*THE DATA*.
*** Begin section ***

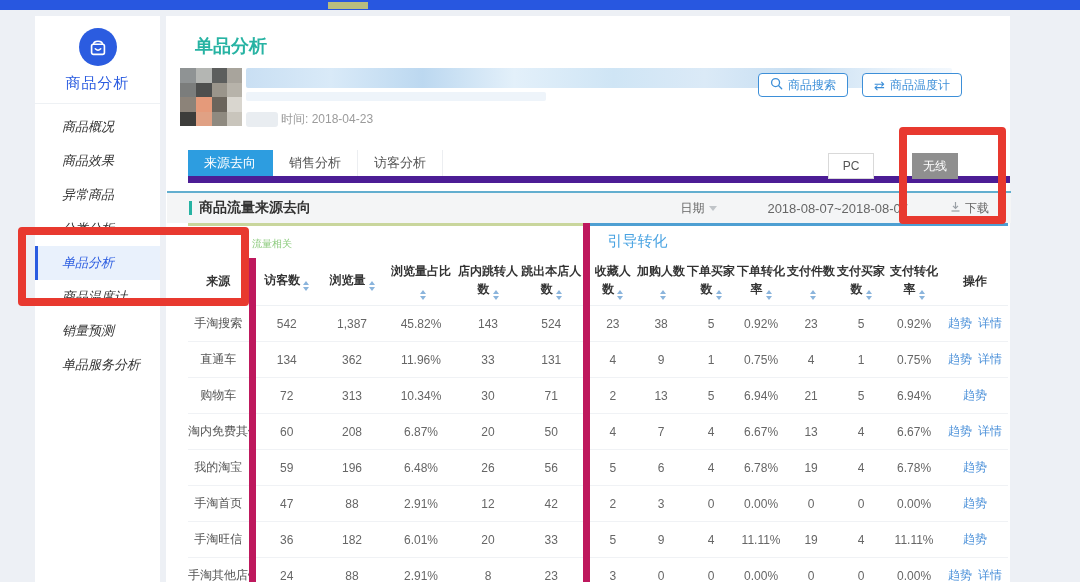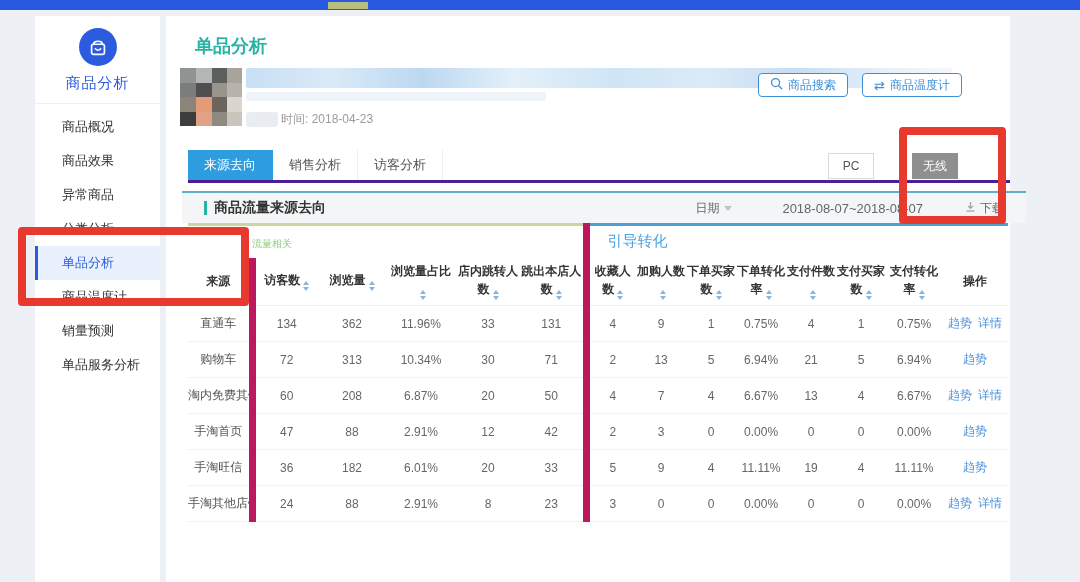"商品概况" .menu-item { font-style: none -> italic }
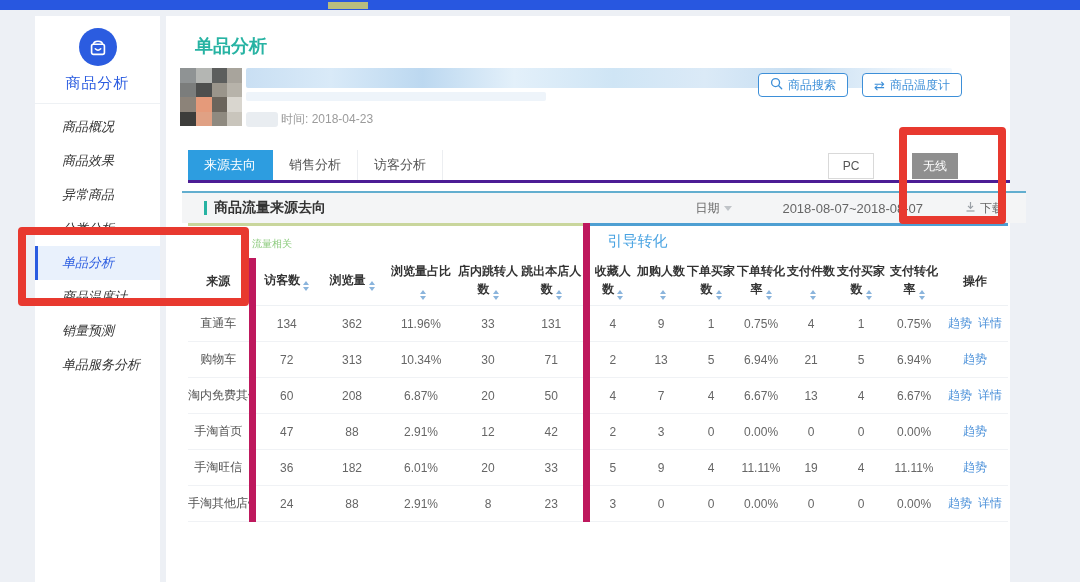"来源去向" .tabs-row { border-bottom: 3px solid #4c1d95 -> 7px solid #4c1d95 }
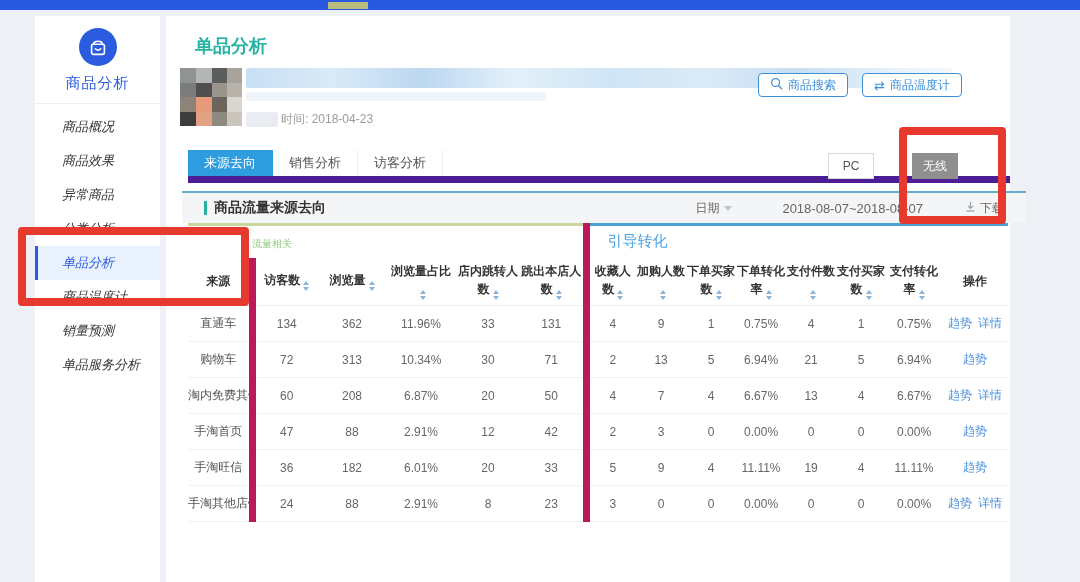"商品流量来源去向" .section-bar { left: 16px -> 1px }
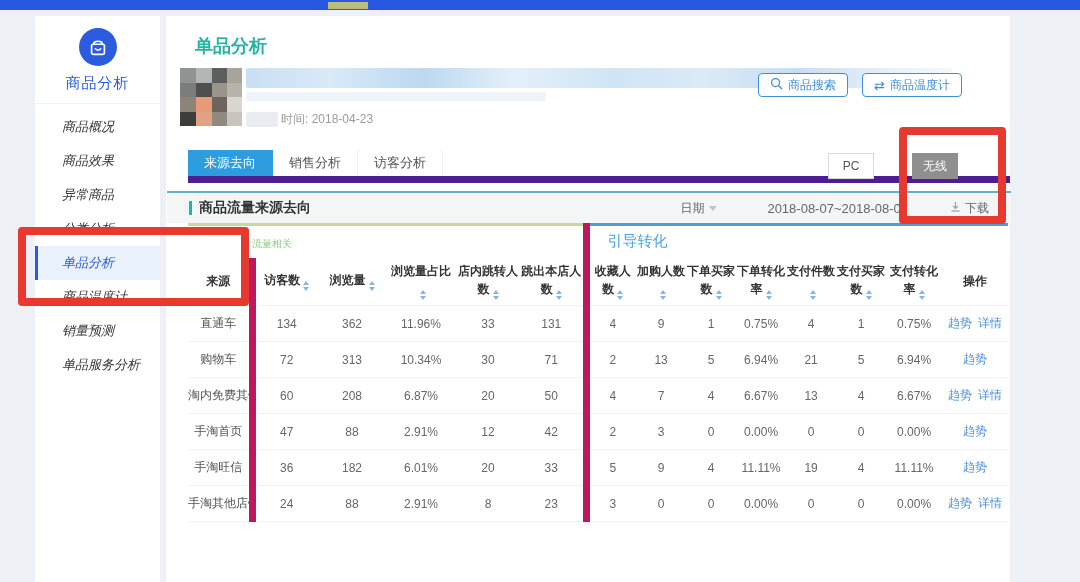"手淘搜索" tr { html: none -> <tr> <td>手淘搜索</td> <td>542</td> <td>1,387</td> <td>45.82%</td> <td>143</td> <td>524</td> <td>23</td> <td>38</td> <td>5</td> <td>0.92%</td> <td>23</td> <td>5</td> <td>0.92%</td> <td><a>趋势</a><a>详情</a></td> </tr> }
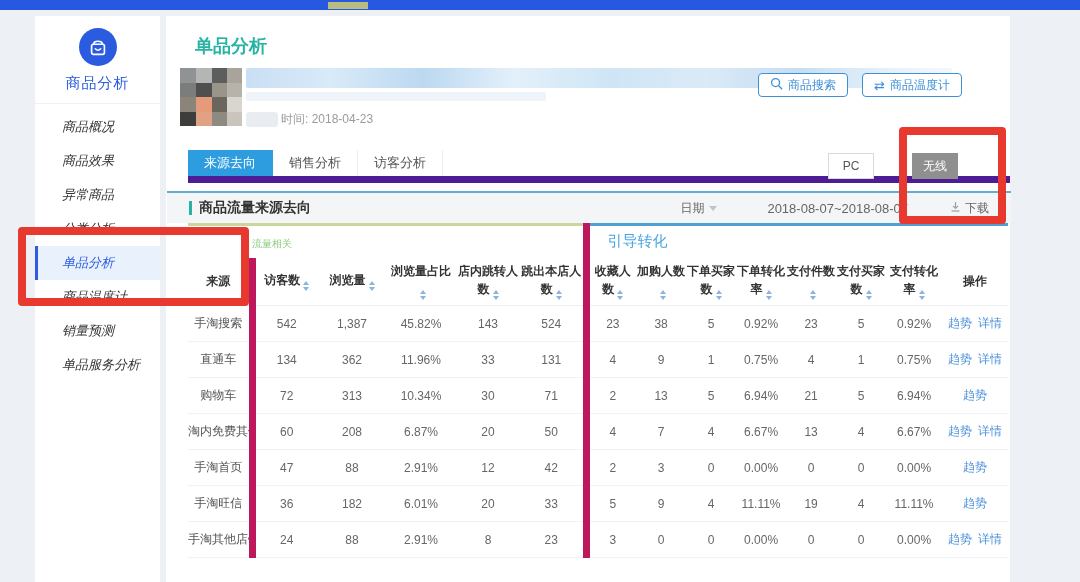"我的淘宝" tr { html: none -> <tr> <td>我的淘宝</td> <td>59</td> <td>196</td> <td>6.48%</td> <td>26</td> <td>56</td> <td>5</td> <td>6</td> <td>4</td> <td>6.78%</td> <td>19</td> <td>4</td> <td>6.78%</td> <td><a>趋势</a></td> </tr> }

*** End section ***

*ASSIGNED TASK*. Would you please repeat the entries above verbatim, excluding each picture?

*SOLVED EXERCISE*.
"商品概况" .menu-item { font-style: none -> italic }
"来源去向" .tabs-row { border-bottom: 3px solid #4c1d95 -> 7px solid #4c1d95 }
"商品流量来源去向" .section-bar { left: 16px -> 1px }
"手淘搜索" tr { html: none -> <tr> <td>手淘搜索</td> <td>542</td> <td>1,387</td> <td>45.82%</td> <td>143</td> <td>524</td> <td>23</td> <td>38</td> <td>5</td> <td>0.92%</td> <td>23</td> <td>5</td> <td>0.92%</td> <td><a>趋势</a><a>详情</a></td> </tr> }
"我的淘宝" tr { html: none -> <tr> <td>我的淘宝</td> <td>59</td> <td>196</td> <td>6.48%</td> <td>26</td> <td>56</td> <td>5</td> <td>6</td> <td>4</td> <td>6.78%</td> <td>19</td> <td>4</td> <td>6.78%</td> <td><a>趋势</a></td> </tr> }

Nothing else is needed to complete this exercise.